What is expected – Every line below between the one holding "- No logos? Arrives byMonday 27th July" and the one holding "4hrs 15 mins", inclusive, should be copied exactly, and no other line.

Data to use –
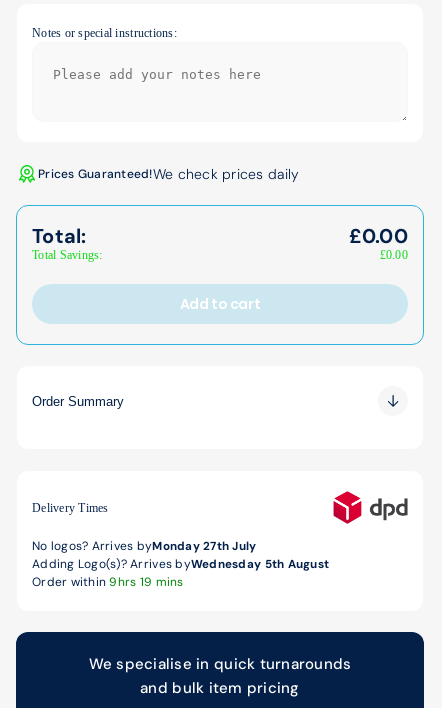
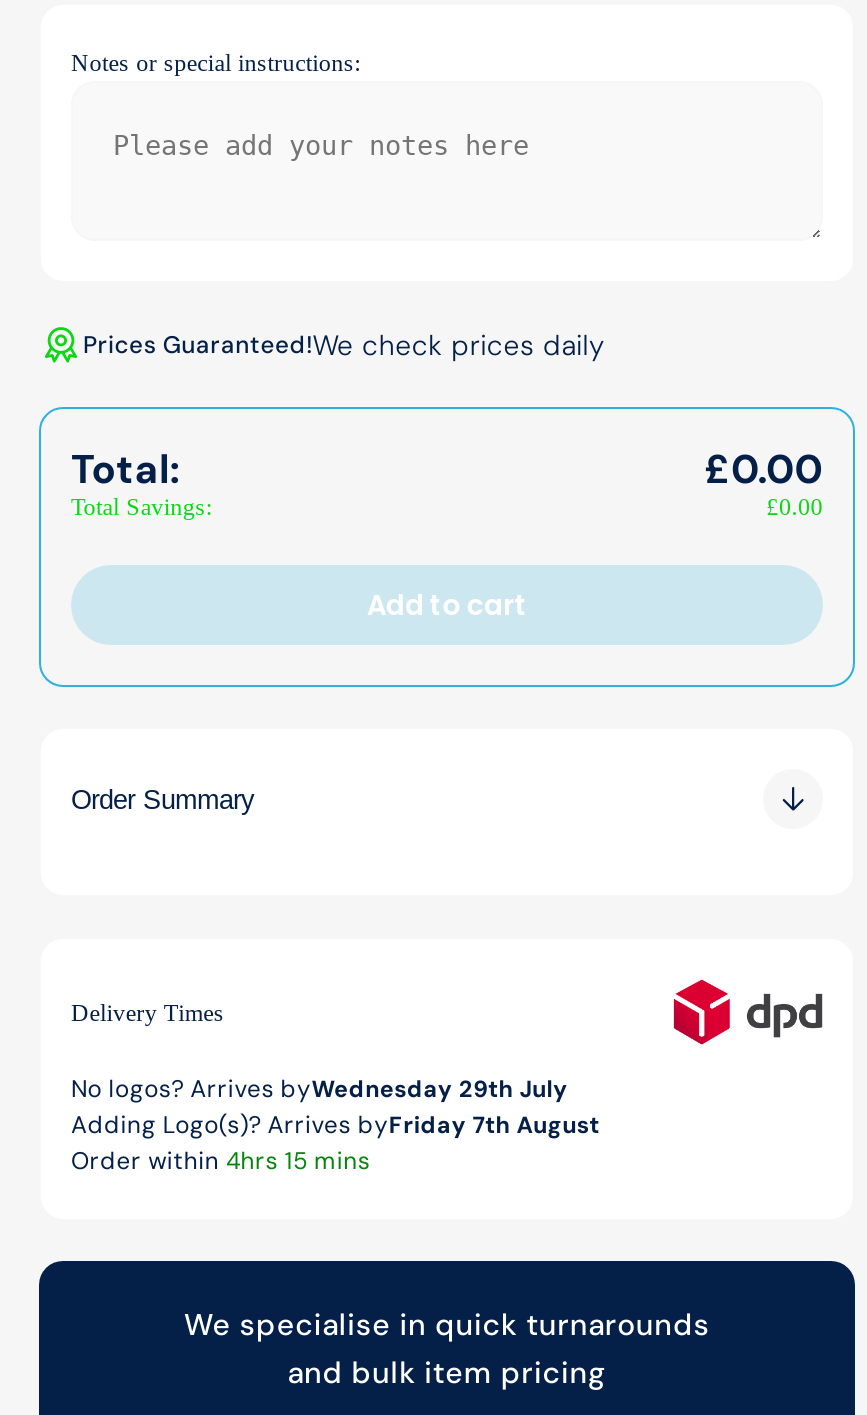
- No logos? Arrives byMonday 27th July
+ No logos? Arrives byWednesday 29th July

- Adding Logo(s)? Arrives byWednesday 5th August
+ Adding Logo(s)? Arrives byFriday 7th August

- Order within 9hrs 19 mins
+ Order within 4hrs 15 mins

* * *

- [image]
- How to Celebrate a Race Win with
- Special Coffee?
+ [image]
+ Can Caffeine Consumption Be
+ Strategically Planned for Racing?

--

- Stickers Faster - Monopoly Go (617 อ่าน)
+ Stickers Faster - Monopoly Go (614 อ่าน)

Answer section –
- No logos? Arrives byMonday 27th July
+ No logos? Arrives byWednesday 29th July

- Adding Logo(s)? Arrives byWednesday 5th August
+ Adding Logo(s)? Arrives byFriday 7th August

- Order within 9hrs 19 mins
+ Order within 4hrs 15 mins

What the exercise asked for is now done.